The popular and free Control Web Panel software has a significant security flaw that has already been exploited, according to the US government’s cybersecurity agency CISA, which has given federal agencies until the beginning of February to fix it.
CISA added the CVE-2022-44877 vulnerability to its KEV (Known Exploited Vulnerabilities) library and gave federal entities until February 7 to test and implement the patch.
Security professionals predicted earlier this month that the publication of proof-of-concept code and a YouTube video presentation would lead to actual exploits. Threat hunters immediately discovered signs of exploitation in the wild.
This vulnerability, according to CISA, “poses a significant risk to the government organization and is a common attack vector for rogue cyber actors.”
The CWP Control Web Panel utility is a popular web hosting panel for Linux systems.
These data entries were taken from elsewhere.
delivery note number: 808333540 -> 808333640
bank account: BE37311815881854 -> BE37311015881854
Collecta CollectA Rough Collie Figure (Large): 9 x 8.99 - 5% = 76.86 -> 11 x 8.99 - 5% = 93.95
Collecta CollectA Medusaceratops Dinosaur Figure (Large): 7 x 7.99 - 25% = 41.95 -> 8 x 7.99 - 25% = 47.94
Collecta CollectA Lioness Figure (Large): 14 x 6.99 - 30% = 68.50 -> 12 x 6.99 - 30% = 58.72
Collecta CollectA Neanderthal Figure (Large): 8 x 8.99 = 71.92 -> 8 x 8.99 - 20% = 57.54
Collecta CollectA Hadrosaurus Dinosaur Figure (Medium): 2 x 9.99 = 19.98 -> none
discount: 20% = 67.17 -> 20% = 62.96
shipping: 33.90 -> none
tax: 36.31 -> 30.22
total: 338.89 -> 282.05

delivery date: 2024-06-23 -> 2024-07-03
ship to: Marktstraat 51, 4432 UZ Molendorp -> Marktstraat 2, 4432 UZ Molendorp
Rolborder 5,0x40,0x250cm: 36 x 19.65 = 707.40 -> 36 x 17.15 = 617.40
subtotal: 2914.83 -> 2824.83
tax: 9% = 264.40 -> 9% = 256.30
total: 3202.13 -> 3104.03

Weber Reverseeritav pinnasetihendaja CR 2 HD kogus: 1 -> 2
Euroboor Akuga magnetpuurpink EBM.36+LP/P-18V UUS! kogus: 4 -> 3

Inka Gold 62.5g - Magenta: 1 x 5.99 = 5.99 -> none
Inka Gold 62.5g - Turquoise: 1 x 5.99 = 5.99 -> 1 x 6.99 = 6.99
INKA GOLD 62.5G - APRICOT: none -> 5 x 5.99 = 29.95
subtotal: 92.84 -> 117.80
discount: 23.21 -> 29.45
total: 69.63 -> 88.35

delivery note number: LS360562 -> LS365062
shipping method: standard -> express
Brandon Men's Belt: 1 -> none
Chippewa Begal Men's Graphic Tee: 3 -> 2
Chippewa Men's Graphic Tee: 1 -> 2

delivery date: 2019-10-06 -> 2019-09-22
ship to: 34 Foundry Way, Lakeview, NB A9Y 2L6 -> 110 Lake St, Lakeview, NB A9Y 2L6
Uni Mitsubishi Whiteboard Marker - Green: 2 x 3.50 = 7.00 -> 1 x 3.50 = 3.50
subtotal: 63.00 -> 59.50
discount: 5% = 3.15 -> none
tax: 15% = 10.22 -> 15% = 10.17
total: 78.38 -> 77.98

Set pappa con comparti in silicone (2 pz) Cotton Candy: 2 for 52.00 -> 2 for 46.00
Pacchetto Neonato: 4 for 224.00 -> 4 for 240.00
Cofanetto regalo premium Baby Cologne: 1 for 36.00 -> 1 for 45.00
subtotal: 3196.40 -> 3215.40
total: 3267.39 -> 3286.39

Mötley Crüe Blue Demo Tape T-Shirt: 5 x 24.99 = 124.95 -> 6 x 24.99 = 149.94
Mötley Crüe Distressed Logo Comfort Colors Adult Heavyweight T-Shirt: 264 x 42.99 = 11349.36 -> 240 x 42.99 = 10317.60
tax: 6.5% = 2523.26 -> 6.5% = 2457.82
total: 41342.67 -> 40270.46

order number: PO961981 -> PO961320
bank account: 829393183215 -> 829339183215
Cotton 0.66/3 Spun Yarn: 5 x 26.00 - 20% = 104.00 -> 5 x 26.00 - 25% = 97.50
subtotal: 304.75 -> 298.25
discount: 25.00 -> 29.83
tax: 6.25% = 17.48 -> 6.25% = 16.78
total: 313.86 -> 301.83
The flaw falls into the category of an OS command injection vulnerability which allows remote attackers to execute commands in the login stage.
The vulnerability has a CVSS severity score of 9.8/10 and does not take extensive skill to exploit. The flaw, identified as CVE-2022-44877, scored a critical severity score of 9.8 out of 10.
On January 3, researcher Numan Türle at Gais Cyber Security, who had reported the issue last year, published a proof-of-concept (POC) exploit and a YouTube video showing how it works. The bug was uncovered last year during zero-day research performed on third-party applications used by clients of the company he worked at, Gais Security.
Linux admins are advised to take immediate action and update CWP to the latest version.